Can Leg Cramps During Pregnancy be Prevented?

Written by - Reviewed by Consumer Health Digest Team

Published: May 17, 2015 | Last Updated: Oct 4, 2018

Leg Cramps During Pregnancy

What are Leg Cramps?

Leg cramps, also known as charley horses, occur when a pregnant woman’s muscles tightens abruptly. This condition can be very painful and disturbing. The most common manifestation of this condition is pain and a jumpy sensation in the legs, which are its hallmark signs.

Are there any Tests Conducted for Leg Cramps During Pregnancy?

There are no tests conducted for leg cramps as they may be normal during pregnancy. However, they can also be a sign of other medical conditions, especially when they frequently occur and are accompanied by tenderness, swelling, redness, severe pain, or warmth on the extremity. In this case, the doctor may conduct several tests to rule out other medical conditions, such as blood clots.

How Common are Leg Cramps During Pregnancy?

This condition is quite common during pregnancy. They are more frequent and more painful during the third trimester. This is because the legs carry all the extra weight, especially when walking and standing up.

Why am i Having Leg Cramps During Pregnancy?
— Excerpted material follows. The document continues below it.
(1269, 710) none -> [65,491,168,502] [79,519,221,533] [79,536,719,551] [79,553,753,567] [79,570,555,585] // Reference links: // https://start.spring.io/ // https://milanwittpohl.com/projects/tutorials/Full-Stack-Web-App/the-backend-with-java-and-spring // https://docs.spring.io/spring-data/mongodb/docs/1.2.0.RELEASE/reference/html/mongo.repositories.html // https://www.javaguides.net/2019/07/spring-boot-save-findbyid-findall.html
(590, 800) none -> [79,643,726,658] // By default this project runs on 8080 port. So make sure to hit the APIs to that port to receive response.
Until the present time, there is still no concrete explanation as to why pregnant women get more leg cramps. However, there are theories that could be possible reasons for such occurrence. Some of these include:

  • The leg muscles are tired of carrying all the extra weight. Thus, muscle spasm occurs as response to muscle fatigue.
  • As the uterus expands, it applies pressure to its surrounding organs. One of the affected areas in the body are the blood vessels in the legs. As the uterus grow bigger, more and more pressure is placed on the blood vessels in the legs. Thus, blood supply towards the legs is minimized. As a result, leg cramps and muscle spasm occur due to inadequate nutrient supply.
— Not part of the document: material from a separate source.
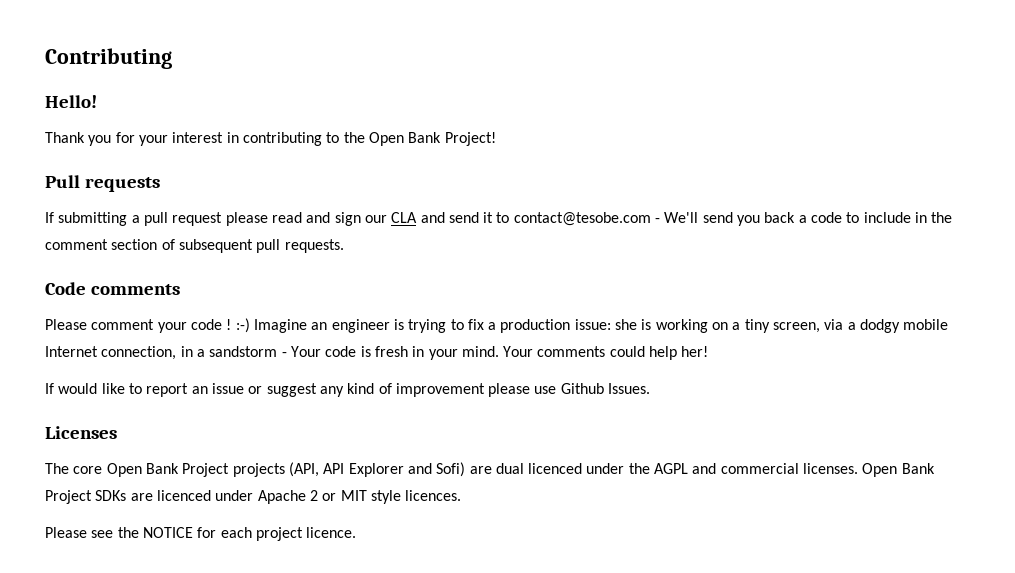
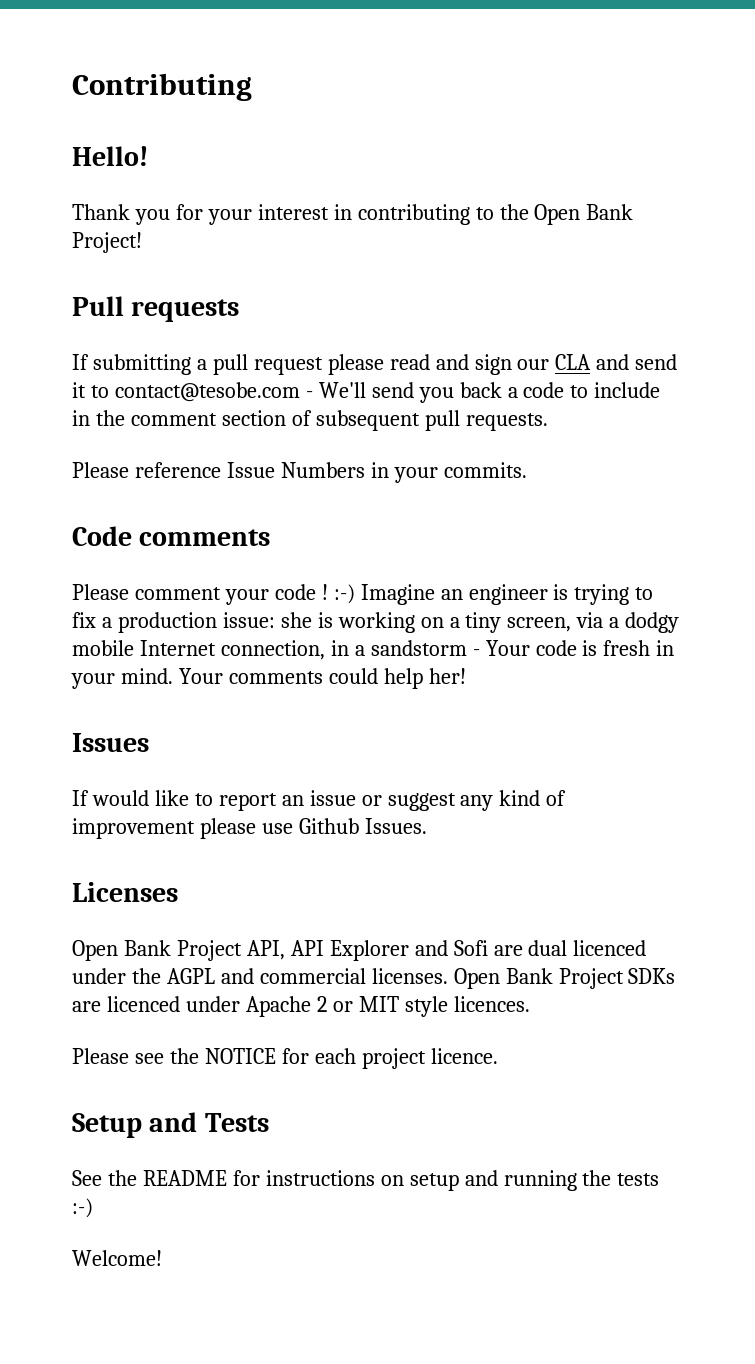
(344, 246) none -> [72,462,527,483] // Please reference Issue Numbers in your commits.
(709, 351) none -> [72,733,149,752] // Issues
[45,462,319,477] The core Open Bank Project projects (API, -> [72,940,285,961] Open Bank Project API,
[436,462,466,477] Sofi) -> [453,940,488,956] Sofi
(357, 532) none -> [72,1112,269,1138] [72,1170,660,1191] [72,1198,93,1218] [72,1250,162,1266] // Setup and Tests // See the README for instructions on setup and running the tests :-) // Welcome!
When Do Leg Cramps Begin To Kick In During Pregnancy?

Leg cramps usually begin to occur during the second trimester and becomes more frequent as the pregnancy progresses, and the pregnant woman’s belly becomes bigger. Furthermore, they can occur during the day, but are most common at night. Thus, they can be one of the reasons why pregnant women wake up at night.
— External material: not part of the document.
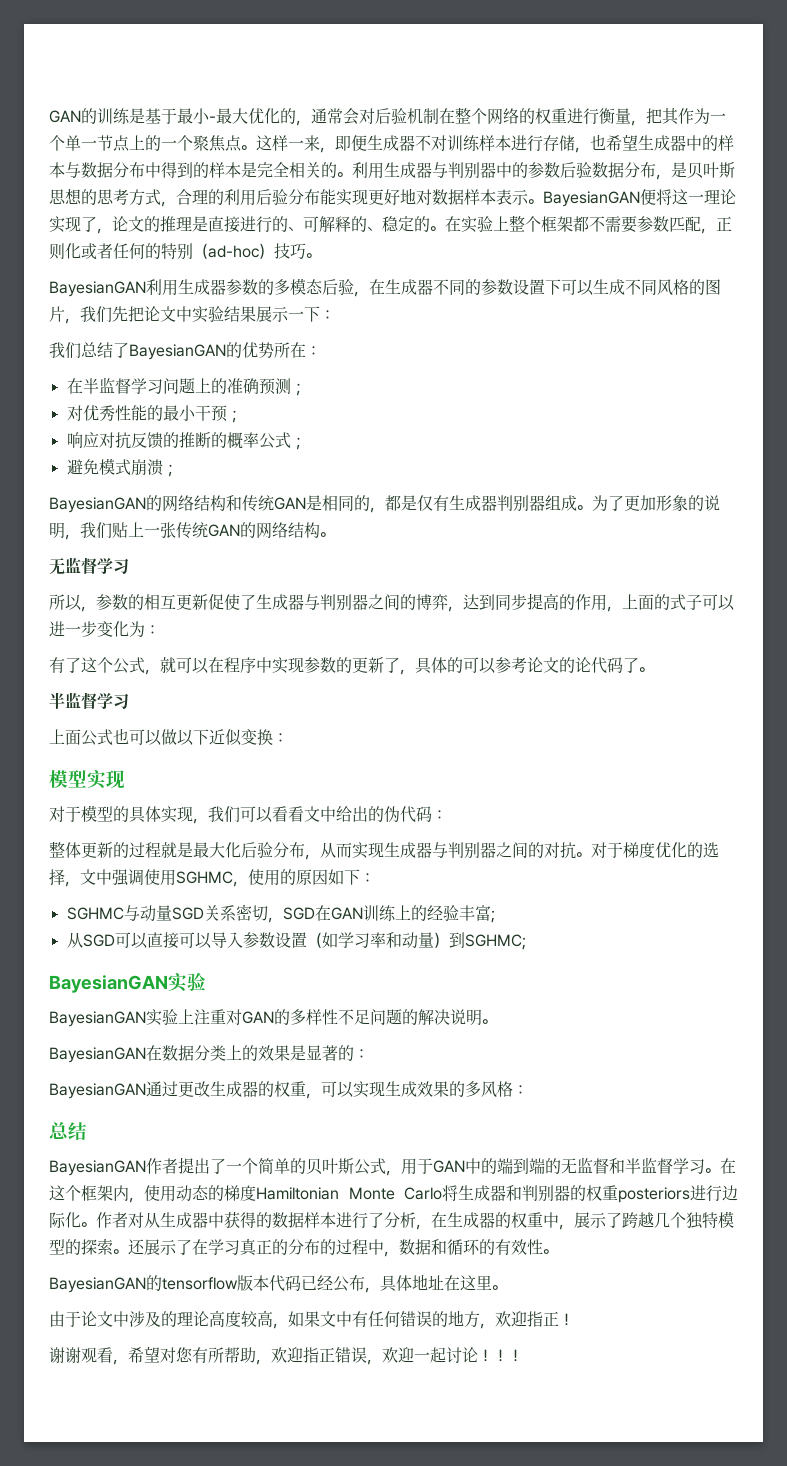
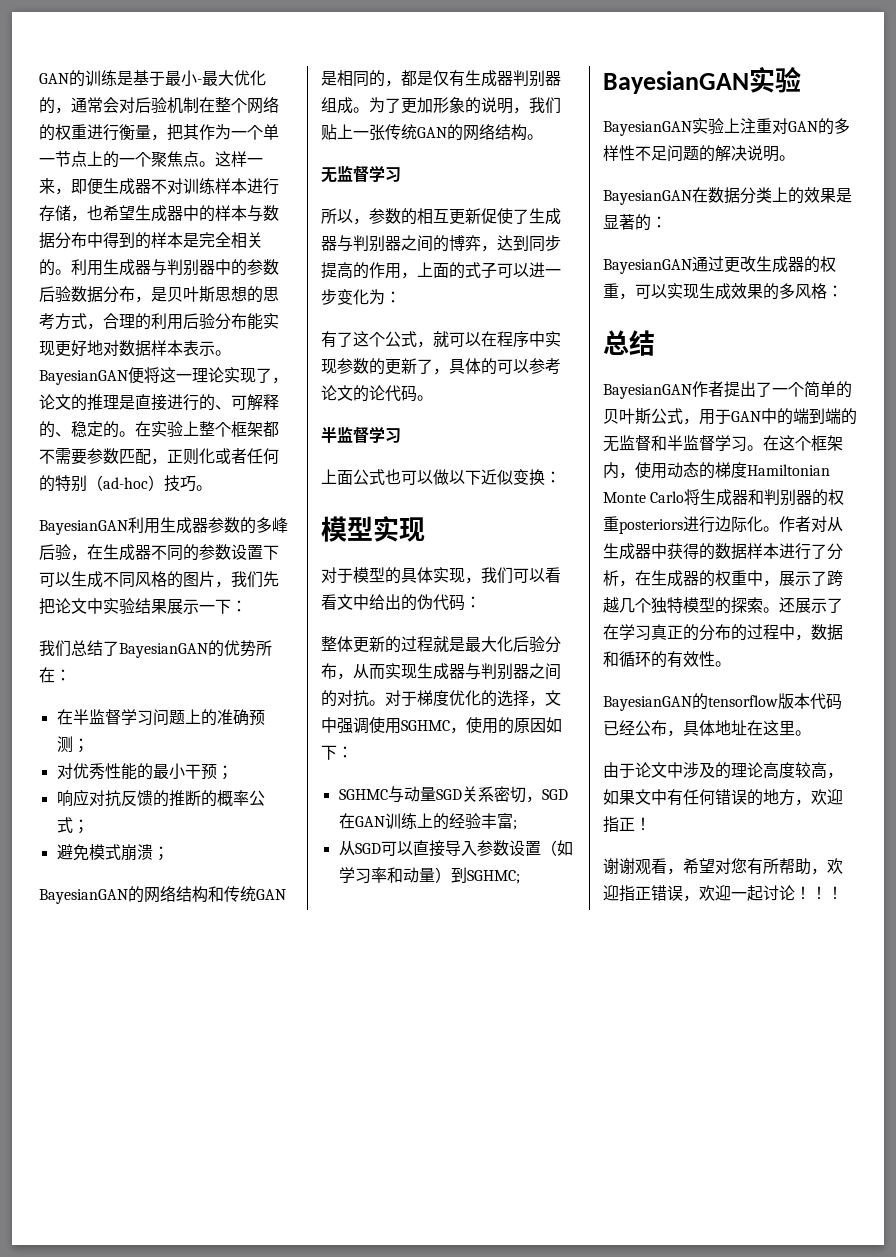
[290,278,323,295] 模态 -> [272,517,288,533] 峰
[623,657,639,673] 了 -> (417, 393) none
[178,932,212,949] 可以 -> (445, 848) none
Will The Leg Cramps Affect The Growing Fetus? How?

The leg cramps will normally cause no harm to the growing fetus. However, if the pregnant woman does not get enough fluids and or nutrients, then the baby may be affected. This is because dehydration can lead to development of contractions, which may induce pre-term labor.

How can Leg Cramps be Prevented During the Course of Pregnancy?

Some of the measures that can help prevent leg cramps include the following:

  • Avoid crossing legs when sitting or standing.
  • Stretch the calf muscles during the day and before going to sleep.
  • Rotate the ankles and wiggle one’s toes while doing leisure activities, such as while watching TV.
  • Brisk walk every day, unless a health care personnel advised one not to.
  • Avoid stress and fatigue.
  • Sleep on a left side-lying position to promote circulation.
  • Wear support hose.
  • Stay hydrated by drinking at least 8 to 12 glasses of water, milk, or juice daily.
  • Have a warm bath before going to bed to relax the muscles in the body.
  • Make sure to have adequate amounts of potassium, calcium, and magnesium in the blood stream. Supplements can also be taken as per doctor’s advice.

See Also: How Can I Soothe My Painful Hips During Pregnancy?

What are Some Ways To Relieve Leg Cramps When They Start To Kick In During Pregnancy?

When leg cramps begin to occur, some of the measures that can be taken to improve the condition and relieve the pain are the following:

  • Stretch the Calf Muscles: Once a leg cramp begins to kick in, immediately stretch the calf muscles. Try to slowly straighten the leg, with the heel first. Then, gently flex the toes back towards the shin. The first attempt could be hard, because it can be painful. However, the succeeding ones will be easier. This process will help ease the spasm. Once the spasm is gone, the pain will slowly go away.
Stretch the Calf Muscles
  • Warm Compress: Applying warm compress by rolling a hot water bottle on the affected area can also help reduce pain and spasm.
  • Walking: Walking a few minutes may also help increase blood flow to the leg and reduce spasm.
  • Cold Compress: Sometimes, applying cold can also stop spasm. One simple and quick measure is to stand on cold surface.

What should be Done if The Pain Persists Even After Carrying Out The Measures?

If the pain still persists after doing all the home remedies, or if the pain is constant and accompanied by redness, tenderness, swelling, and warmth, it is important to seek medical help. These manifestations may signify the presence of a blood clot that may necessitate immediate medical attention. Blood clots rarely occur. However they are more common during pregnancy, and can be fatal if not attended to immediately.